As demonstrated in the U.K., where Ocado operates as a retailer, and in international markets where it serves as a technology partner to local grocers, Ocado touts a proprietary system built on robotics—more than 1,000 robots whizz about a grid storage structure collecting bins and delivering to sophisticated pick stations before returning back onto the grid—with artificial intelligence capabilities guiding and sharpening decisions about, for example, where to return bins and how to pack them. This all goes toward optimizing the assembly of grocery orders for delivery. Officials say this improves order quality and the digital shopping experience by reducing or eliminating issues such as stockouts and handling errors and by supporting faster fulfillment at a lower cost than alternatives such as fulfilling orders from stores or from smaller automated facilities.

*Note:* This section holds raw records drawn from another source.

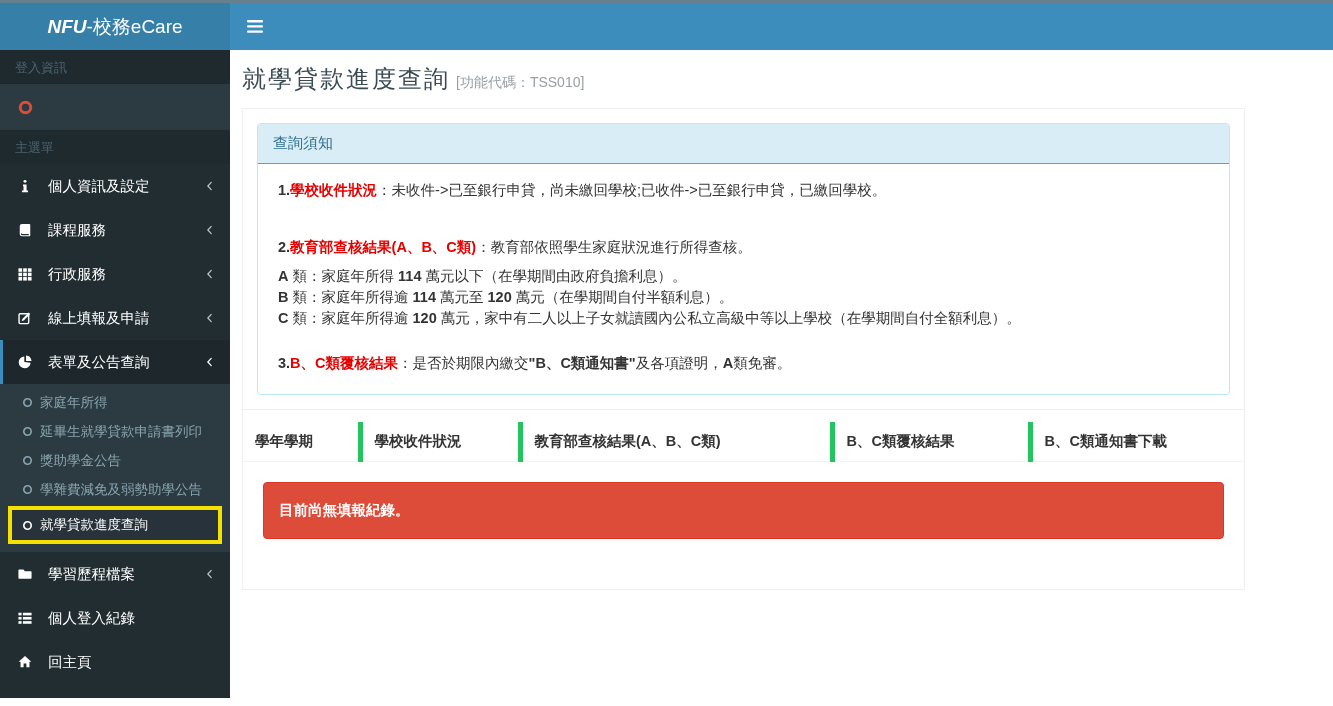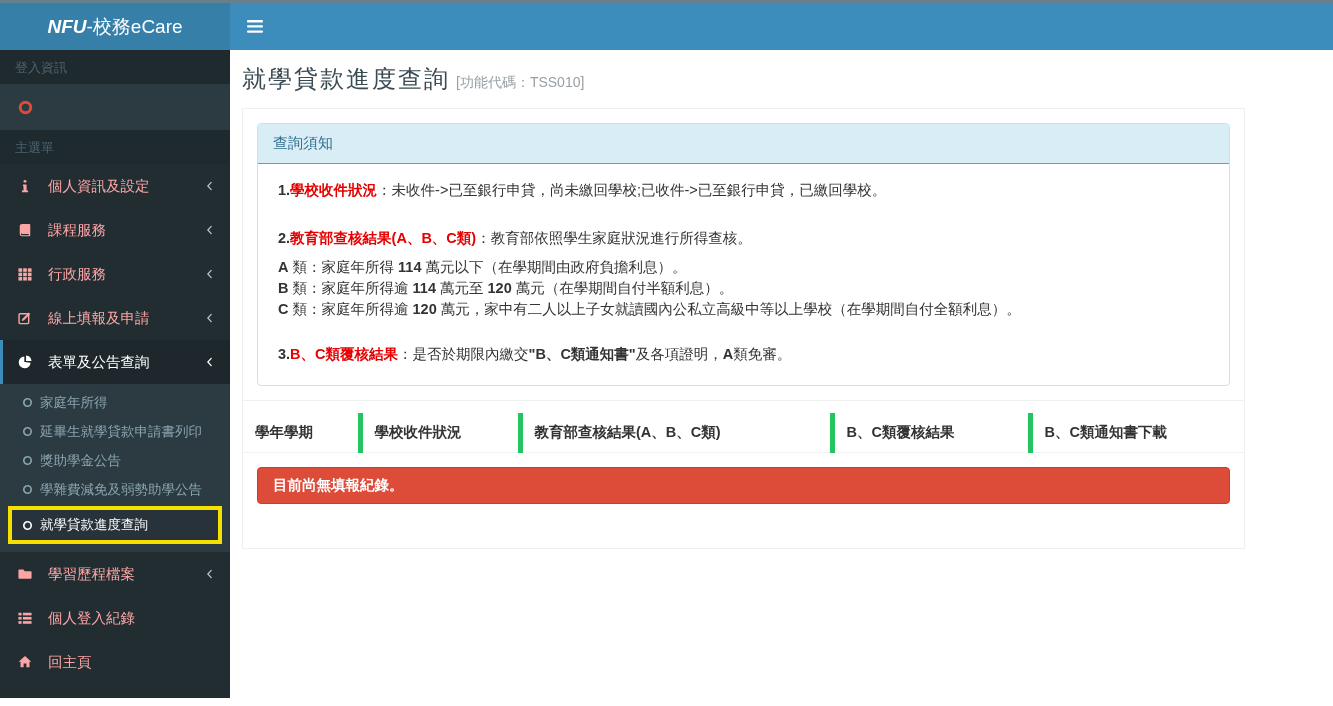--- a/index.html
+++ b/index.html
@@ -19,7 +19,7 @@
   .sidebar { position:absolute; left:0; top:50px; bottom:8px; width:230px; background:#222d32; }
   .side-label { padding:9px 15px 7px; font-size:13px; color:#4b646f; background:#1f2a2f; }
   .user-row { height:46px; background:#2c3b41; display:flex; align-items:center; padding:0 18px; cursor:pointer; }
-  .menu-item { height:44px; display:flex; align-items:center; padding:0 15px; color:#fca5a5;
+  .menu-item { height:44px; display:flex; align-items:center; padding:0 15px; color:#ffffff;
                font-size:14.5px; cursor:pointer; border-left:3px solid transparent; }
   .menu-item .ic { width:22px; margin-right:8px; display:flex; align-items:center; }
   .menu-item .lbl { flex:1; }

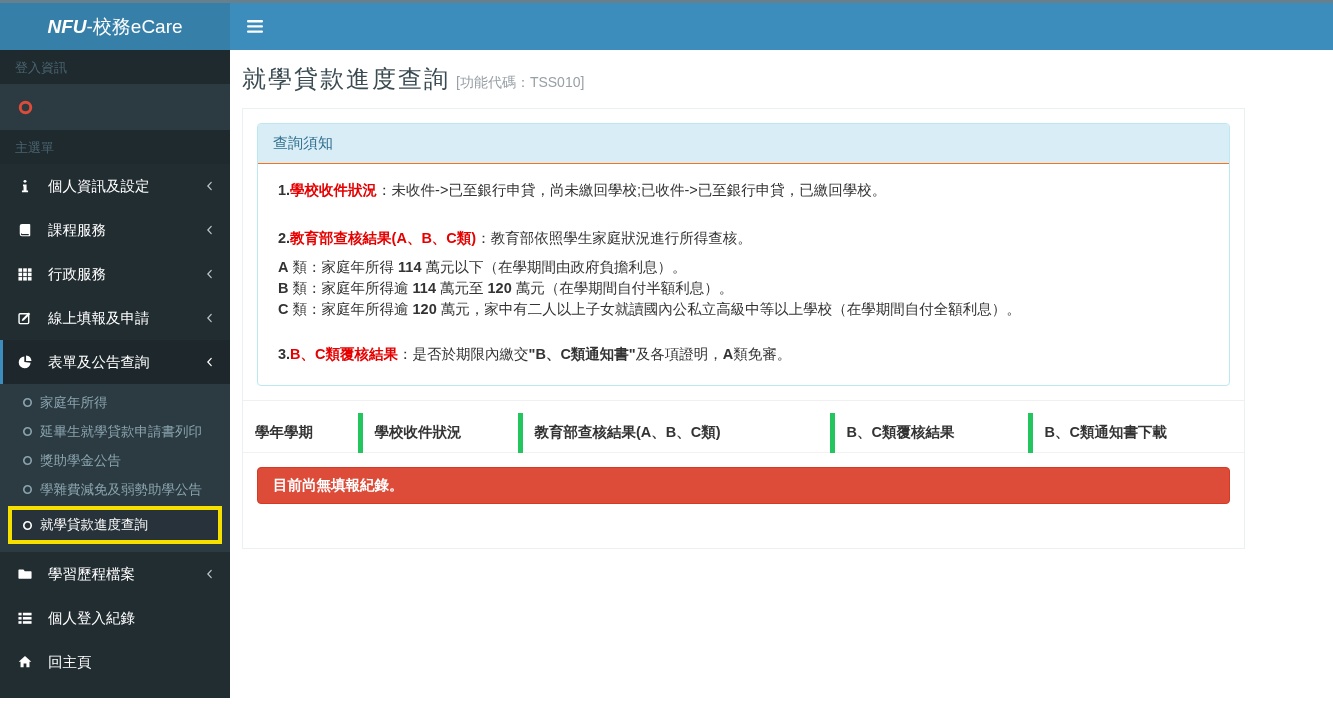--- a/index.html
+++ b/index.html
@@ -45,7 +45,7 @@
   .panel-heading { background:#d9edf7; color:#31708f; font-size:15px; padding:10px 15px;
                    border-bottom:1px solid #f97316; border-radius:3px 3px 0 0; }
   .panel-body { padding:16px 20px 20px; font-size:14.5px; line-height:1.45; }
-  .panel-body p.gap { margin-bottom:27px; }
+  .panel-body p.gap { margin-bottom:36px; }
   .panel-body p.small-gap { margin-bottom:8px; }
   .panel-body p.tight { line-height:21px; }
   .panel-body p.topgap { margin-top:24px; }

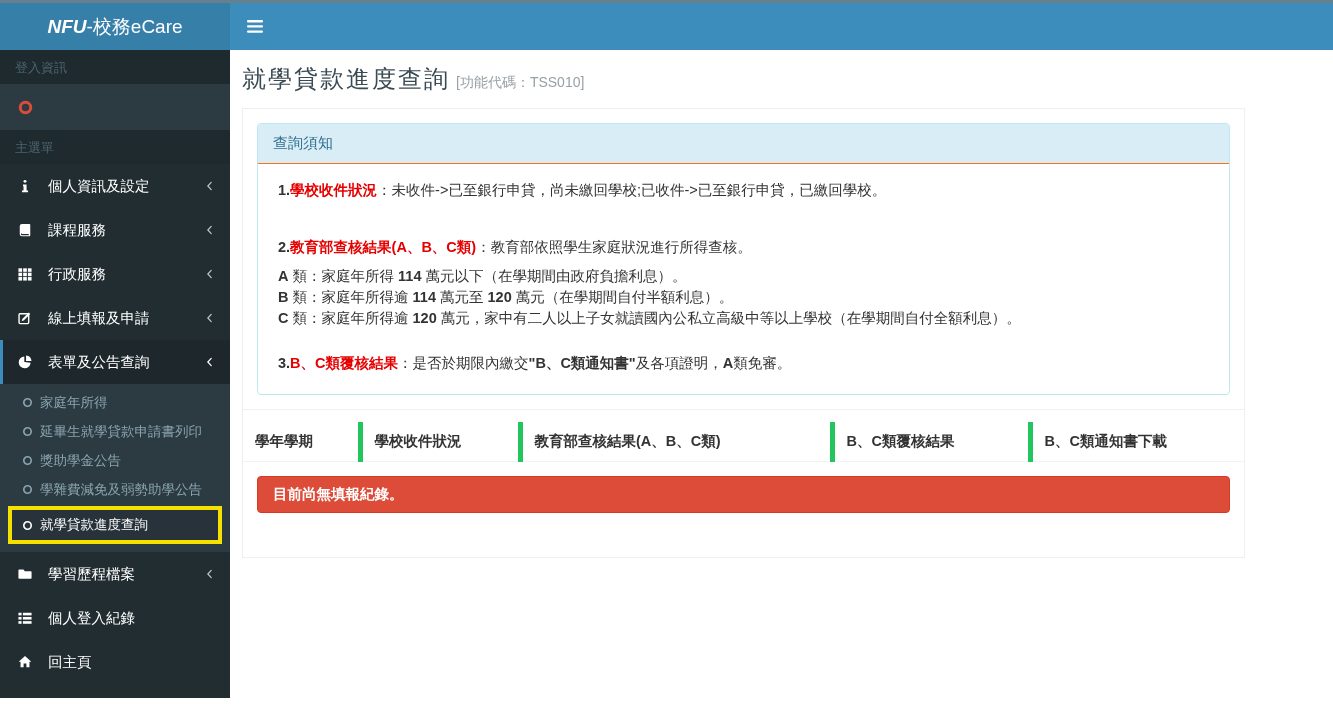--- a/index.html
+++ b/index.html
@@ -59,8 +59,8 @@
        padding:10px 12px; border-bottom:1px solid #f2f2f2; border-right:5px solid #22c55e; }
   th:last-child { border-right:none; }
 
-  .alert { margin:14px; background:#dd4b39; border:1px solid #d73925; color:#fff; font-weight:bold;
-           font-size:14.5px; padding:8px 15px; border-radius:4px; }
+  .alert { margin:20px; background:#dd4b39; border:1px solid #d73925; color:#fff; font-weight:bold;
+           font-size:14.5px; padding:18px 15px; border-radius:4px; }
 </style>
 </head>
 <body>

Kroger and Ocado announced an exclusive U.S. partnership nearly three years ago that called for them to build as many as 20 such outlets; Kroger officials most recently said they would evaluate performance at the 11 locations so far announced or under construction. Each of them costs tens of millions to build.

"When we announced our partnership in 2018, we did so with obvious confidence that us grocery shoppers were primed to make online grocery a core long-term channel. 2020 has turbocharged that demand," Tim Steiner, co-founder and CEO of Ocado, said during the event.

Steiner said the success of the partnership will come as Kroger brings its abilities in fresh food and customer relationships and ambition to gain share online with Ocado's technical capabilities.

"Our combined teams have worked tirelessly to lay the foundations of a fulfillment ecosystem that will drive a step-change for online grocery in the U.S.," he said.

E-Commerce First in Florida

In Ohio, the Ocado facility will support a market where Kroger has operated for more than 130 years and currently enjoys leading food market share through hundreds of grocery stores. It will face a different kind of test in Florida, where Kroger has virtually no current store footprint and is, in effect, unleashing a central facility with the volume potential of a dozen or more stores in a grocery market dominated by a well-loved Publix.

The Groveland facility is currently doing a "soft launch" among friends and family at this time; officials indicated they would gradually roll out availability there. In response to a question, McMullen acknowledged that about 55% of the population statewide is familiar with the Kroger name and its reputation for food: "Our focus today is to really to get our CFC open, making sure the customer has an amazing experience and, and build that brand reputation and go from there."

Added Cosset: "The beauty of going into Florida through an e-commerce-first offering is that it allows us to leverage the great assets—the great fresh food solution, fresh assortment, the products that Kroger has been bringing to customers in the U.S. for over 135 years—and merging that with the knowledge and the capabilities that the CFC in Groveland will bring to life." 

Kroger Delivery Operations

In a news release, Kroger said its Kroger Delivery is a vertically integrated network, enabling coverage of up to 90 miles from the hub location—and significantly more territory when spoke locations are integrated.

Kroger delivery

Orders are to be carted direct to consumers via a temperature-controlled Kroger Delivery van, which can store up to 20 orders. Technology also comes into play here, with machine-learning algorithms dynamically optimizing delivery routes, considering factors like road conditions and optimal fuel efficiency.

The Monroe CFC will employ nearly 400 associates, with roles focusing on customer service and engagement, engineering, operations, inventory and quality management, and transportation. McMukllen said delivery driver pay would start at $18.45 per hour.